- Work instructions: Check each line below for the word "watcher". How many have it? Answer with the number only.

- Source information:
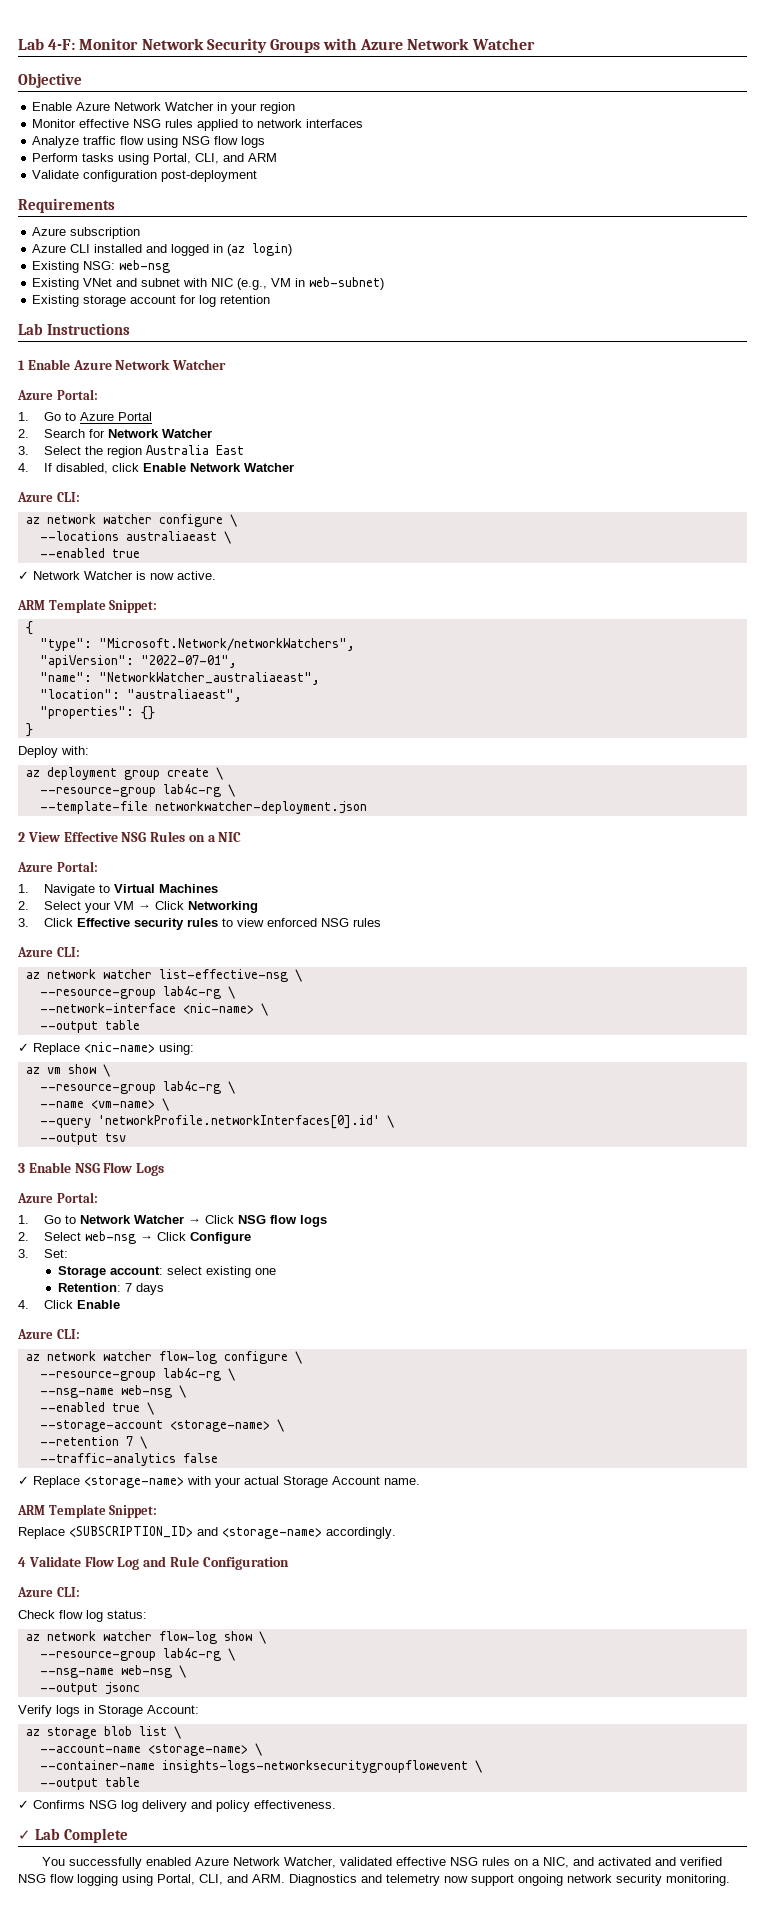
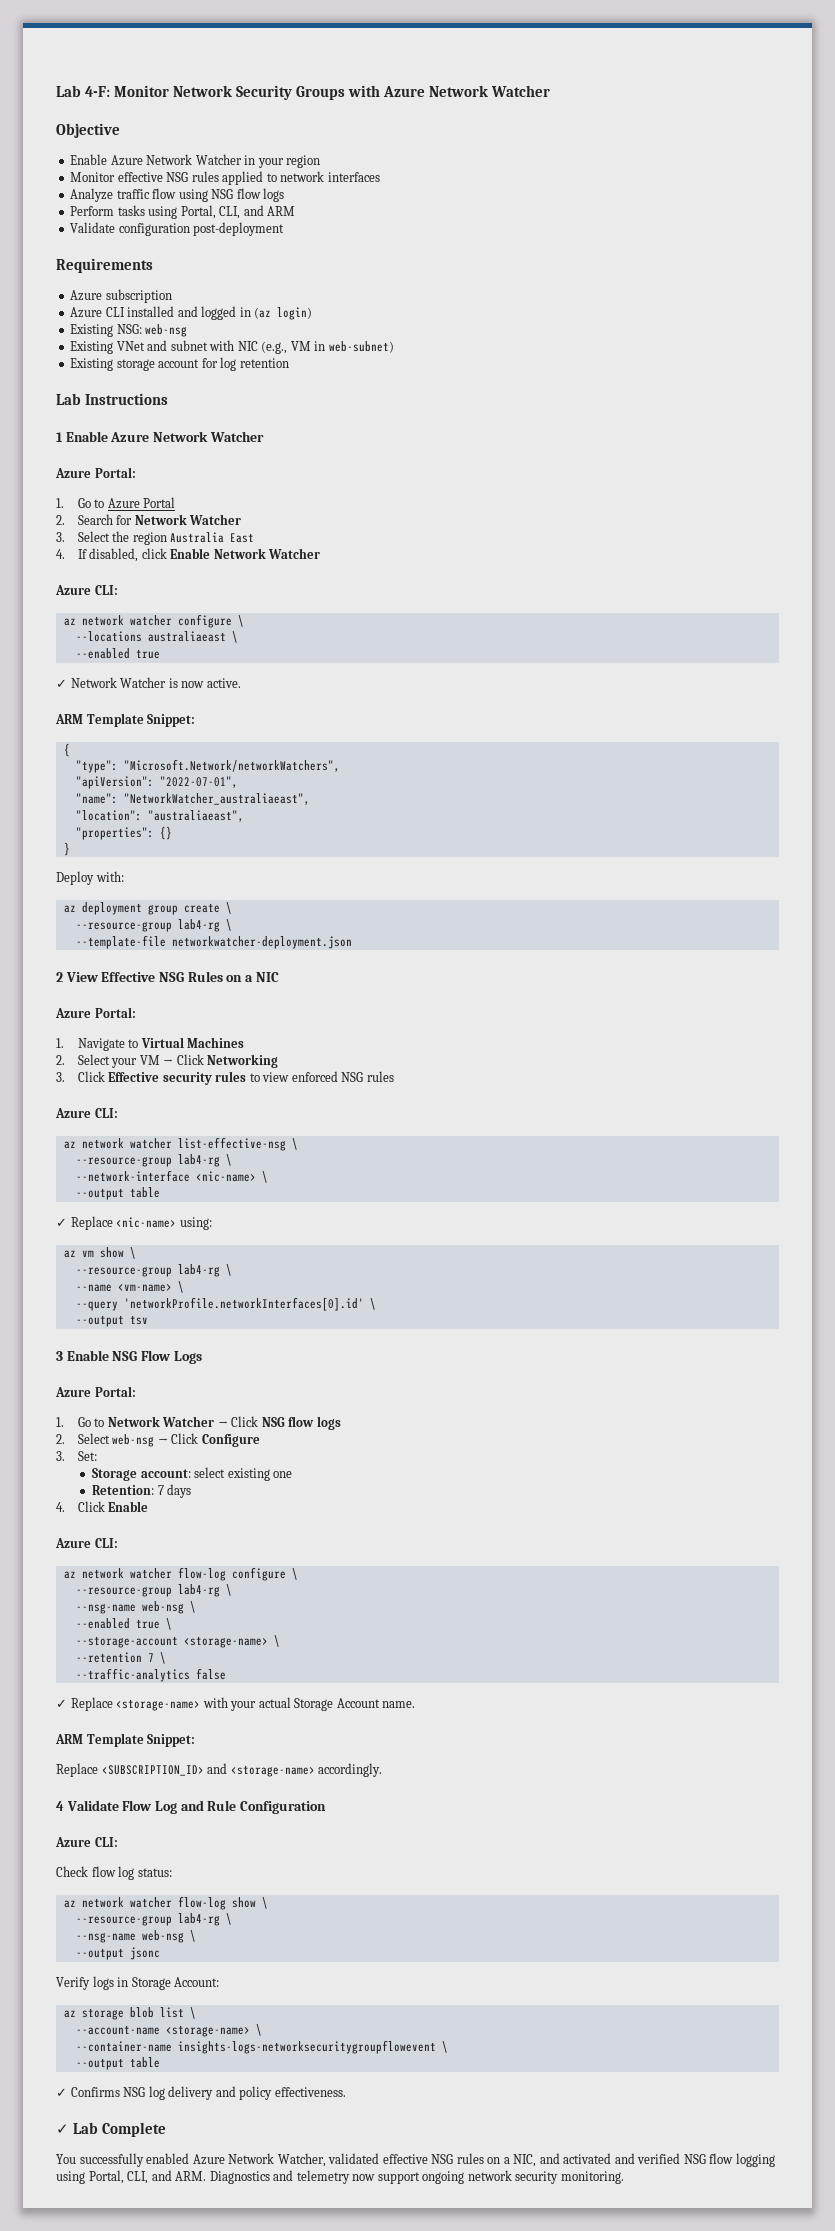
  az deployment group create \
- --resource-group lab4c-rg \
+ --resource-group lab4-rg \
  az network watcher list-effective-nsg \
- --resource-group lab4c-rg \
+ --resource-group lab4-rg \
  az vm show \
- --resource-group lab4c-rg \
+ --resource-group lab4-rg \
  az network watcher flow-log configure \
- --resource-group lab4c-rg \
+ --resource-group lab4-rg \
  az network watcher flow-log show \
- --resource-group lab4c-rg \
+ --resource-group lab4-rg \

- Your solution: 3